_EXTRACTED MATERIAL_
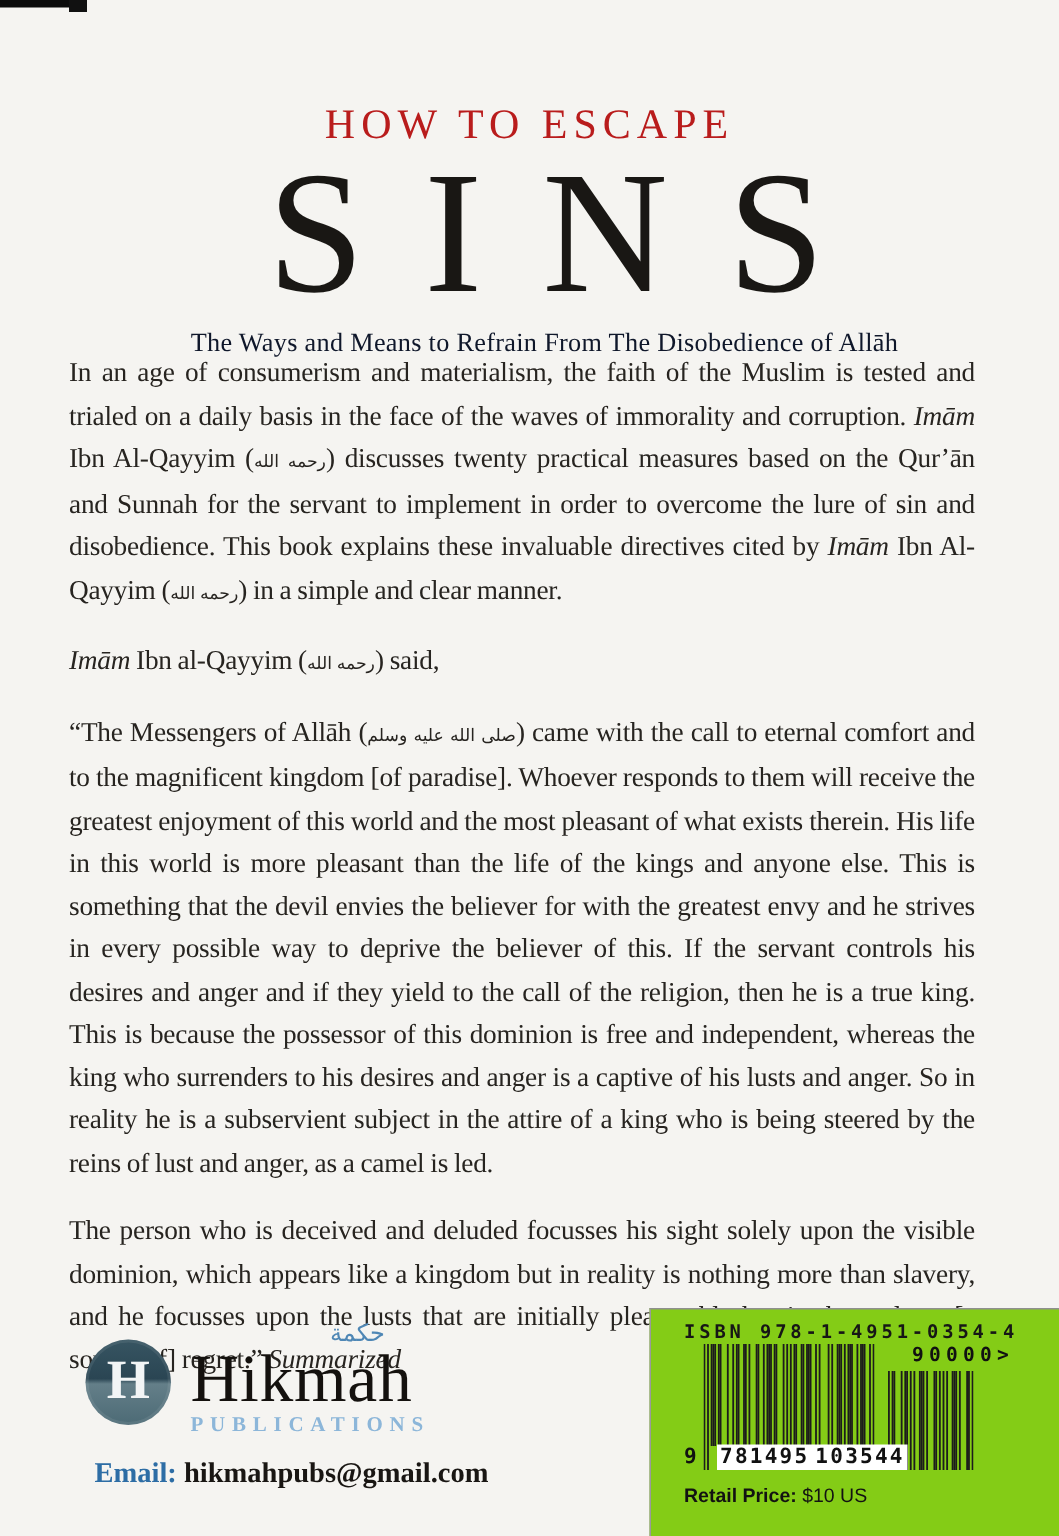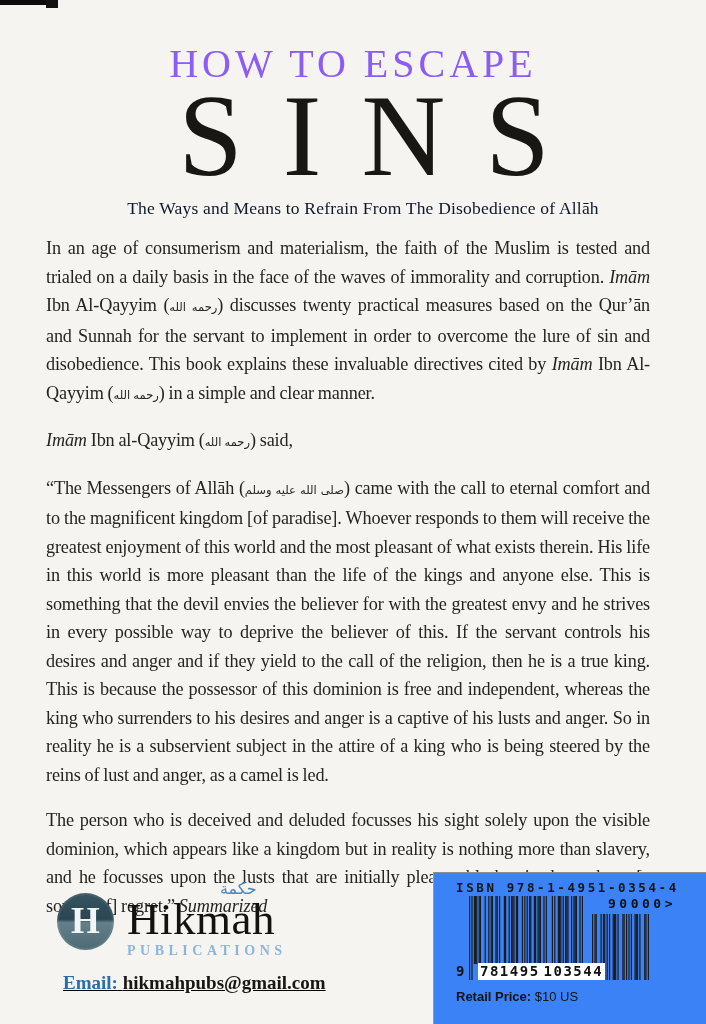--- a/index.html
+++ b/index.html
@@ -4,22 +4,22 @@
 <style>
   html,body{margin:0;padding:0;}
   body{width:706px;height:1024px;background:#e9e8e6;}
   .page{position:relative;width:706px;height:1024px;background:#f5f4f1;overflow:hidden;
         font-family:"Liberation Serif",serif;}
   .scan-strip{position:absolute;top:0;left:0;width:56px;height:5px;background:#0b0b0b;}
   .scan-strip::after{content:"";position:absolute;left:46px;top:0;width:12px;height:8px;background:#111;}
 
   
   .title-block{position:absolute;top:0;left:0;right:0;text-align:center;}
-  .title-line1{margin-top:42px;font-size:40px;line-height:44px;letter-spacing:4px;
-               color:#8b5cf6;font-weight:400;}
+  .title-line1{margin-top:62px;font-size:28px;line-height:44px;letter-spacing:4px;
+               color:#b91c1c;font-weight:400;}
   .title-main{margin-top:4px;font-size:116px;line-height:92px;letter-spacing:40px;
               padding-left:62px;color:#191714;font-weight:400;}
   .subtitle{margin-top:16px;font-size:17.5px;color:#0f172a;letter-spacing:0.2px;padding-left:20px;}
 
   
   .body-text{position:absolute;left:46px;right:56px;top:234px;text-align:justify;
              color:#272420;font-size:18.2px;line-height:28.5px;
              letter-spacing:-0.15px;word-spacing:-0.5px;}
   .body-text p{margin:0 0 17px 0;}
   .it{font-style:italic;}
@@ -32,27 +32,27 @@
                background:linear-gradient(180deg,#375562 0%,#2a4553 46%,#647f89 52%,#4c6a75 100%);
                display:flex;align-items:center;justify-content:center;
                box-shadow:inset 0 0 0 2px rgba(255,255,255,.08);}
   .logo-h{color:#f2f5f6;font-size:37px;font-weight:bold;font-family:"Liberation Serif",serif;
           transform:translateY(-1px);}
   .brand{display:flex;flex-direction:column;margin-left:13px;justify-content:space-between;}
   .brand-arabic{color:#4f87b5;font-family:"DejaVu Sans",sans-serif;font-size:16px;
                 line-height:18px;align-self:flex-end;margin-right:30px;}
   .brand-name{font-size:45px;line-height:42px;color:#14110e;letter-spacing:0.5px;}
   .brand-tagline{color:#8cb6d9;font-weight:bold;font-size:14px;letter-spacing:4.5px;margin-top:3px;}
-  .email-line{margin-top:13px;margin-left:6px;font-size:19px;text-decoration:underline;}
+  .email-line{margin-top:13px;margin-left:6px;font-size:19px;}
   .email-label{color:#2d6da5;font-weight:bold;}
   .email-value{color:#191613;font-weight:bold;}
 
   
   .barcode-box{position:absolute;left:433px;top:872px;width:273px;height:152px;
-               background:#3b82f6;border-top:1.5px solid #8f8f8f;border-left:1.5px solid #9a9a9a;
+               background:#84cc16;border-top:1.5px solid #8f8f8f;border-left:1.5px solid #9a9a9a;
                box-sizing:border-box;padding:7px 0 0 22px;}
   .isbn-label{font-family:"DejaVu Sans Mono",monospace;font-weight:bold;font-size:12.5px;
               letter-spacing:2.6px;color:#161616;white-space:nowrap;}
   .barcode-row{display:flex;align-items:flex-start;margin-top:1px;}
   .ean13{position:relative;padding-left:13px;}
   #bc-main{display:block;width:114px;height:84px;}
   .ean-first{position:absolute;left:0;bottom:1px;font-family:"DejaVu Sans Mono",monospace;
              font-weight:bold;font-size:14px;color:#111;}
   .ean-digits{position:absolute;left:13px;right:0;bottom:0;display:flex;
               justify-content:space-between;padding:0 9px;align-items:center;}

_ASSIGNMENT_
Pick out the lines above containing the word "bold", then copy them.

_COMPLETED TASK_
   .logo-h{color:#f2f5f6;font-size:37px;font-weight:bold;font-family:"Liberation Serif",serif;
   .brand-tagline{color:#8cb6d9;font-weight:bold;font-size:14px;letter-spacing:4.5px;margin-top:3px;}
   .email-label{color:#2d6da5;font-weight:bold;}
   .email-value{color:#191613;font-weight:bold;}
   .isbn-label{font-family:"DejaVu Sans Mono",monospace;font-weight:bold;font-size:12.5px;
              font-weight:bold;font-size:14px;color:#111;}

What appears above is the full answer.